Un long "post" mais le sujet le mérite sans doute et il n'est finalement qu'effleuré ici !



9 Comments:

At 7:07 PM, mai 16, 2010, Anonymous Anonyme a dit...

Salut JD, je t'avoue qd même qu'une petite deduc ISF aurait fait plaisir à au moins un souscripteur. En fait, la deduc ISF est un plus, sans pour autant remmettre en cause l'enagagement pluri-annuel. Merci pour ton post, dont je partage l'opinion.
Bon deal flow

DICO

 
At 12:45 PM, mai 17, 2010, Blogger kly a dit...

Bonjour Jean-David,
Le post n'est pas si long et remarquable par la clarté;
A propos de la fiscalité Française, je pense qu'elle a un bel avenir car elle sert d'exemple à d'autres pays en mal de créativité!
le secteur du jeu d'argent en ligne le prouve encore..
Toutefois, je suis entièrement d'accord avec toi sur cette éternelle instabilité et sur la difficulté d'accompagner en early stage les startups;
J'ai la même réserve pour le financement de mon projet, je ne veux pas forcément faire appel à des BA et je reste donc bloqué dans un schéma Français de financement en seeding. En effet, je préférerais ne pas refaire un tour après quelques mois d'exploitation mais plutôt continuer à vendre ce que j'ai à vendre.
En conclusion, je te remercie de ce nouveau brillant post!
Yves-Laurent

 
At 5:51 PM, mai 18, 2010, Blogger Unknown a dit...

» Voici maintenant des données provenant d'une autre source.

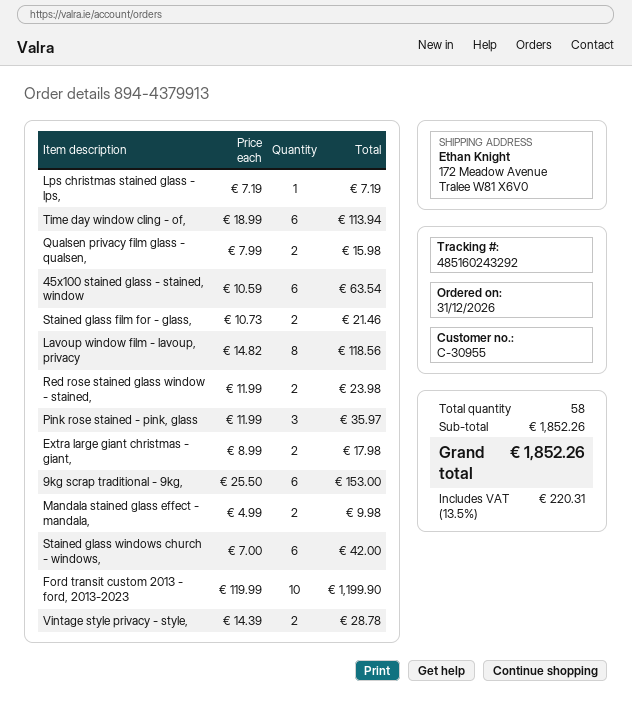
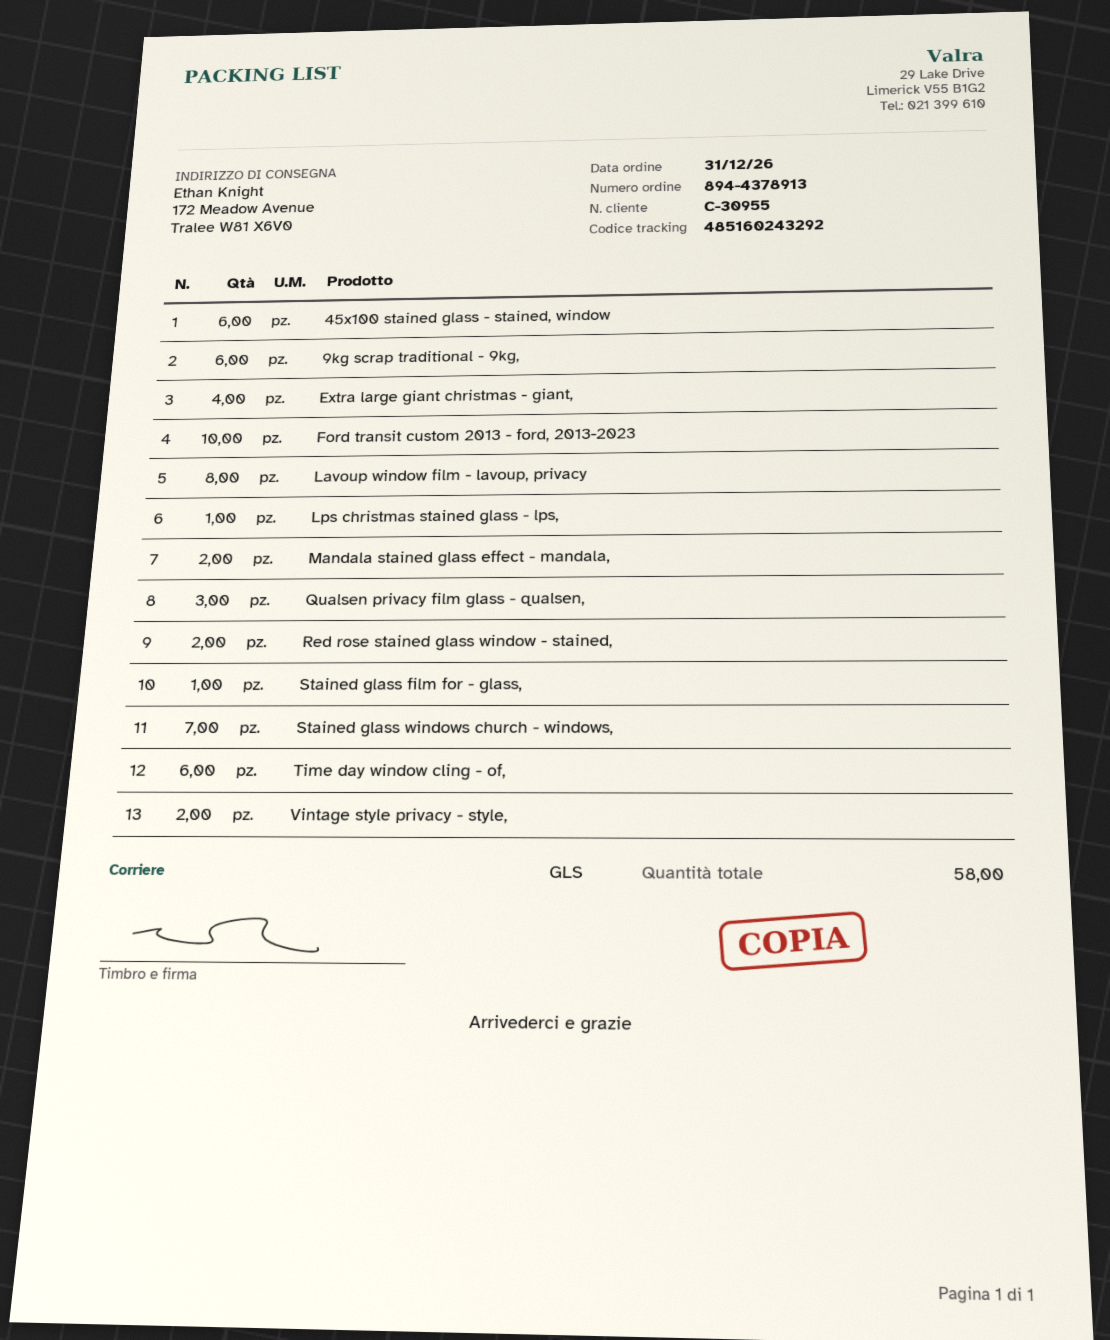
order number: 894-4379913 -> 894-4378913
Qualsen privacy film glass - qualsen,: 2 -> 3
Stained glass film for - glass,: 2 -> 1
Pink rose stained - pink, glass: 3 -> none
Extra large giant christmas - giant,: 2 -> 4
Stained glass windows church - windows,: 6 -> 7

Je dois avouer que c'est plutôt sympa de pouvoir réduire son ISF. En ce qui me concerne, je ne suis pas un grand grand fan des investissements dans les PMEs. Pour être honnête, je préfère faire un don.Je m’adresse en général à la Fondation FSJU (Impôt de l’ISF déductible pour 75%) abritée par la Fondations du Judaïsme Français pour recueillir mon don. Je sais que mon don concerne aussi bien des actions caritatives en France qu’en Israël.
Par exemple en France : des bourses cantines pour des enfants issus de familles en grande difficulté ou encore un village d’enfants et d’adolescents malmenés par la vie en Israël.

 
At 10:22 PM, mai 23, 2010, Anonymous Anonyme a dit...

Le moment est particulièrement opportun pour faire découvrir aux Français de jeunes entreprises innovantes qui ont des besoins de fonds propres et un fort potentiel de croissance.

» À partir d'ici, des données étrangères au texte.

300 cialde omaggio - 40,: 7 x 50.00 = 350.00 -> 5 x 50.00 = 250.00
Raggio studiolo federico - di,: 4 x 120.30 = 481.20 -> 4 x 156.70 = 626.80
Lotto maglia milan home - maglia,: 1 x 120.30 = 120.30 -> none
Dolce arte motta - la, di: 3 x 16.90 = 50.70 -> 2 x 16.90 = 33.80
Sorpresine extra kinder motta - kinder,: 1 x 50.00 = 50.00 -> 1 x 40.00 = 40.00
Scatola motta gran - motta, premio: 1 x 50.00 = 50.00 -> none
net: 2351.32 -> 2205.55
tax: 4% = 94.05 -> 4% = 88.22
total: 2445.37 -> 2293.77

L’association Love Money pour l’Emploi a sélectionné et contrôlé 3 entreprises de biotechnologies qui ont besoin de collecter 2,1 million d’euros.



1°) Créée en 2003, TETRAHEDRON conçoit et développe des antioxydants naturels rares pour la Santé, la Nutrition et la Cosmétique.
La société exploite déjà 3 brevets internationaux et vient de déposer deux nouvelles demandes de brevets.

Afin d’accélérer son développement et assurer la commercialisation de ses produits, TETRAHEDRON a besoin de collecter 1 million d’euros grâce aux particuliers d’ici au 15 juin 2010.

2°) Créée en 2002, AFFICHEM, développe une famille de molécules, les Dendrogénines, permettant à des cellules endommagées ou déréglées, de retrouver une activité normale ou bien d’être éliminées. Leurs applications sont le traitement des cancers (leucémie, mélanome, cancer du sein) et des maladies neurodégénératives (surdité, Par-kinson, Alzheimer, rétinopathie).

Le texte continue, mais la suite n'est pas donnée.